Mexicali.— Con el reconocimiento de que detrás de cada docente existe una persona que también puede enfrentar miedo, desgaste emocional y afectaciones profesionales, la diputada Dunnia Montserrat Murillo López presentó una iniciativa para crear la Ley de Protección al Entorno y los Derechos del Magisterio y del Personal Educativo de Baja California.
La propuesta busca brindar respaldo institucional a maestras, maestros y trabajadores de la educación que enfrenten situaciones de violencia, acoso, hostigamiento o señalamientos que, mediante resolución firme, sean determinados como dolosos o infundados.
El proyecto contempla mecanismos de acompañamiento jurídico, atención integral y medidas temporales y emergentes cuando exista riesgo para la integridad física, psicológica, laboral o profesional del personal educativo.

La iniciativa reconoce que ejercer la docencia implica mucho más que impartir conocimientos. Detrás de las aulas hay personas que diariamente acompañan, orientan y forman a niñas, niños y adolescentes, pero que también requieren sentirse protegidas y escuchadas cuando enfrentan situaciones que pueden poner en riesgo su estabilidad emocional o su trayectoria profesional.
Murillo López enfatizó que la propuesta no pretende limitar el derecho a denunciar ni obstaculizar la atención de casos legítimos de violencia escolar o conductas indebidas.

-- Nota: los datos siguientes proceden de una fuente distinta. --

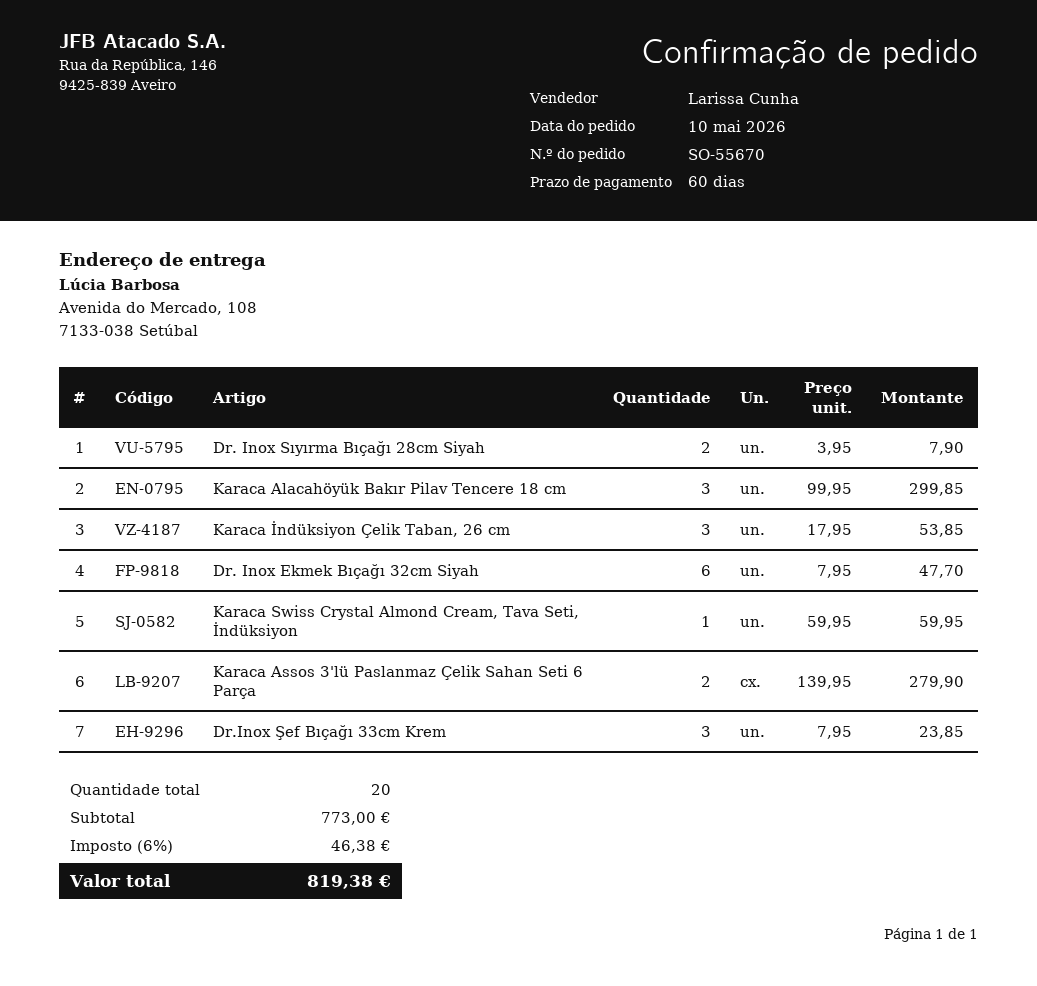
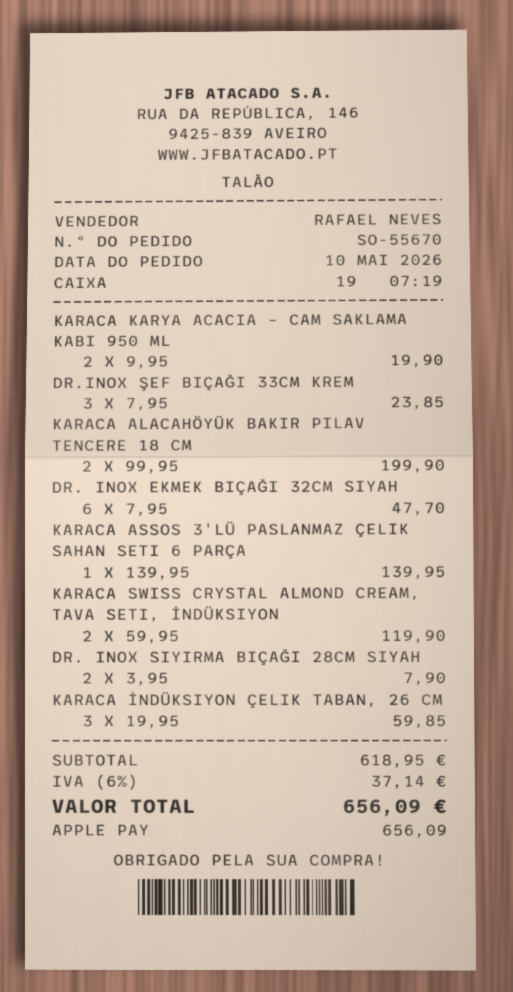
sales rep: Larissa Cunha -> RAFAEL NEVES
Karaca Alacahöyük Bakır Pilav Tencere 18 cm: 3 x 99.95 = 299.85 -> 2 x 99.95 = 199.90
Karaca İndüksiyon Çelik Taban, 26 cm: 3 x 17.95 = 53.85 -> 3 x 19.95 = 59.85
Karaca Swiss Crystal Almond Cream, Tava Seti, İndüksiyon: 1 x 59.95 = 59.95 -> 2 x 59.95 = 119.90
Karaca Assos 3'lü Paslanmaz Çelik Sahan Seti 6 Parça: 2 x 139.95 = 279.90 -> 1 x 139.95 = 139.95
KARACA KARYA ACACIA – CAM SAKLAMA KABI 950 ML: none -> 2 x 9.95 = 19.90
subtotal: 773.00 -> 618.95
tax: 6% = 46.38 -> 6% = 37.14
total: 819.38 -> 656.09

Por el contrario, plantea buscar un equilibrio entre la protección de las víctimas, incluidas niñas, niños y adolescentes, y el respeto a los derechos del personal educativo.
El proyecto contempla cinco títulos, que abarcan derechos del magisterio, protocolos de actuación, confidencialidad, violencia digital, corresponsabilidad de la comunidad escolar, atención de denuncias dolosas o infundadas y coordinación entre instituciones.
La propuesta surge, además, ante planteamientos realizados por docentes y organizaciones sindicales sobre la necesidad de contar con herramientas que permitan defender tanto sus derechos laborales como su integridad personal y profesional.
La llamada Ley PROTEM pretende convertirse en un instrumento complementario al marco jurídico vigente, bajo principios de legalidad, debido proceso y presunción de inocencia.
En esencia, la iniciativa busca que quienes dedican su vida a enseñar también tengan la certeza de que, cuando atraviesen una situación injusta, no tendrán que enfrentarla solos.